My Perfection Hustle
As a little girl, I was fascinated with the musical "Mary Poppins."
As I expected, "Mary Poppins, practically perfect in every way."
There was nothing that Mary Poppins could not do. And everything from her physical appearance to her speech was...practically perfect.
As a child I wanted to be like Mary Poppins winning people over with my practically perfect ways.
But perfection comes with a high price as I later learned.
Perfection is a great cover. People admire perfection. Just flip through the latest fashion magazine with pictures of the air-brushed and perfect models and you will understand.
The truth is we all have a love-hate relationship with perfection.

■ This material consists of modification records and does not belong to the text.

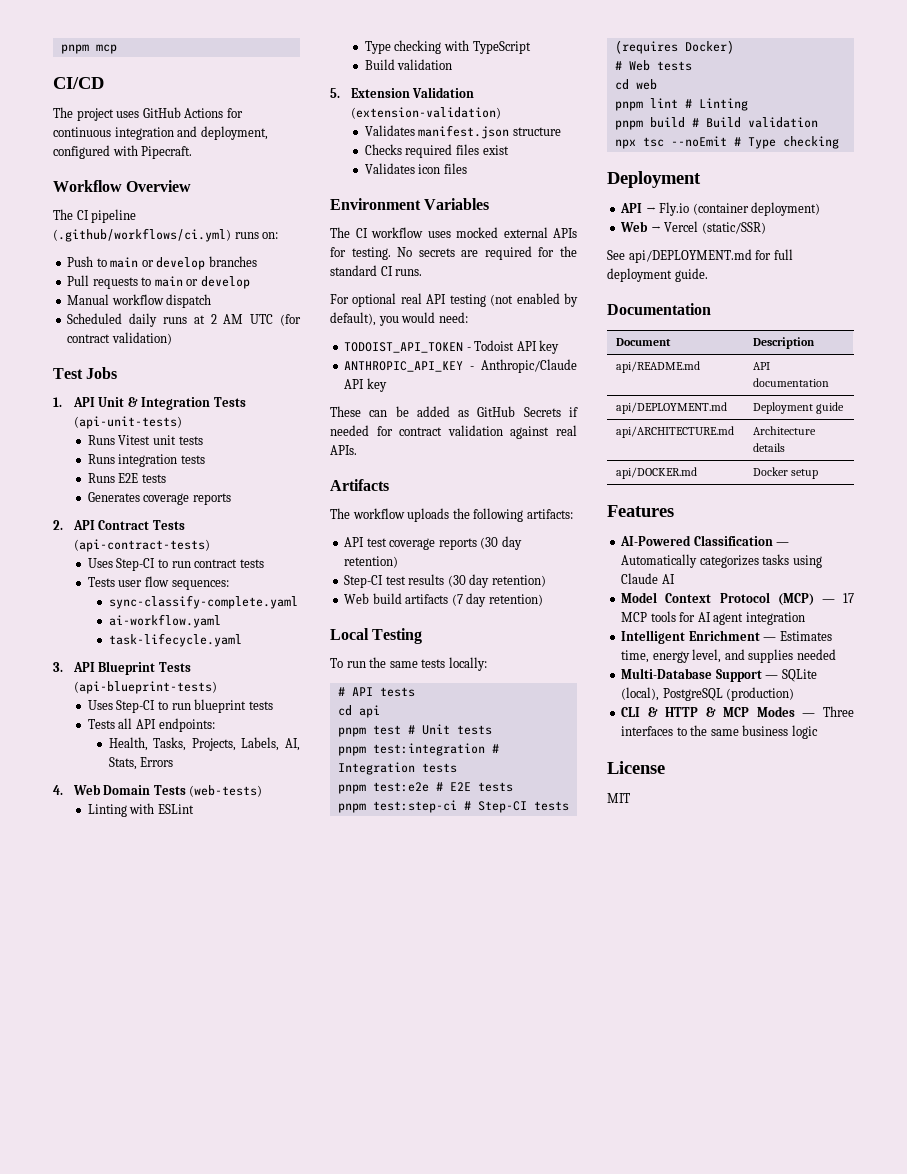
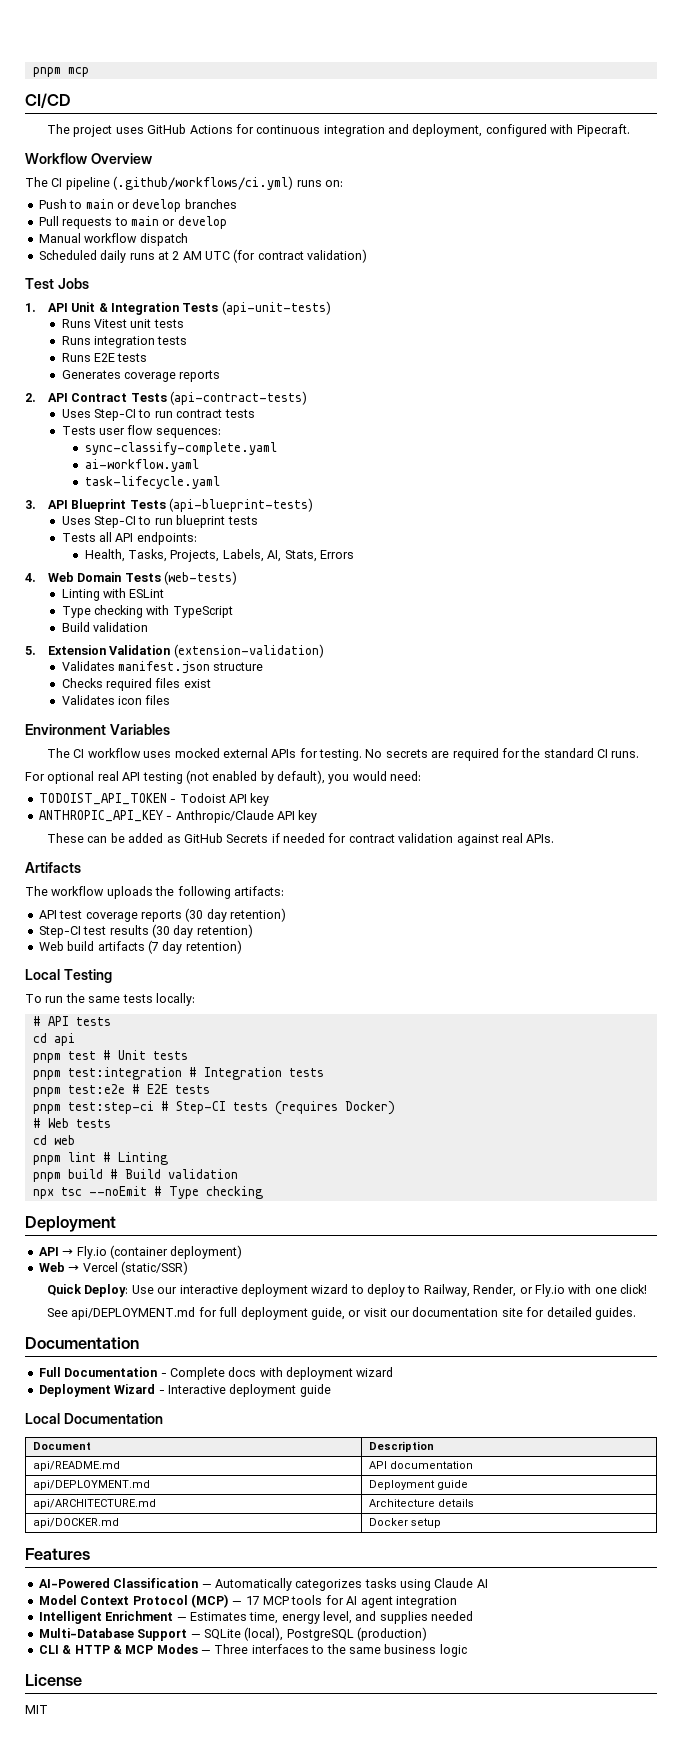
+ Quick Deploy: Use our interactive deployment wizard to deploy to Railway, Render, or Fly.io with one click!
- See api/DEPLOYMENT.md for full deployment guide.
+ See api/DEPLOYMENT.md for full deployment guide, or visit our documentation site for detailed guides.
  Documentation
+ Full Documentation - Complete docs with deployment wizard
+ Deployment Wizard - Interactive deployment guide
+ Local Documentation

the condition, state, or quality of being free or as free as possible from all flaws or defects.
Perfect is NOT human!
But it is a hustle for what we crave most: acceptance and belonging.
My perfection hustle trapped me in a cycle of doubt, fear, and depression. I put so much pressure on myself to "please/perform/perfect." And it left me exhausted.
Embracing imperfection was my way out.
I remember the days when people pointing out my imperfections left me feeling insecure and figuring out how I could "fix" myself so that would NOT happen again.
It wasn't until the day that I had a COMPLETE meltdown preparing for an event that I realized my perfect ways were a real problem. I couldn't get my hair right. I had a beautifully ugly zit right in the middle of my forehead. And then the zipper in my perfect dress picked to match my perfect pair of shoes ripped itself right from the seams.
Before I could catch myself I was in tears and in full panic mode.
It was my husband who rescued me. "Don't go," he said in his sincerest and most sympathetic tone. "Just stay home."
It was just what I needed to hear. The pressure to please/perform/perfect was instantly released.
What he did next was amazing. He wrapped his arms around me and said, "I love you just the way you are."
Yes, I really cried at this point. A full sob.
This meltdown showed me what I was doing to myself. And it was brutal.
I wish that I could say that I instantly gave up perfection that day. The truth is that it took me several more years and a couple of more panic attacks before I could let go. But let go I did.
I knew that I had conquered perfection the day that I became the butt end of a joke about one of my quirks. I didn't have a meltdown. I laughed and said "Love it, don't you?" Now that is freedom right there.
And that is the kind of freedom that causes you to embrace and love yourself and know that YOU MATTER.
It's the kind of freedom that I wish for all of my Unique friends.
The freedom to be imperfect.
And love it.
P.S. This is Day 1 of my journey with Dr. Brene Brown on The Gifts of Imperfection: Let Go of Who You Think You are Supposed to Be and Embrace Who You Are. There is nothing like being FREE to be Your Unique. Let's do this journey together.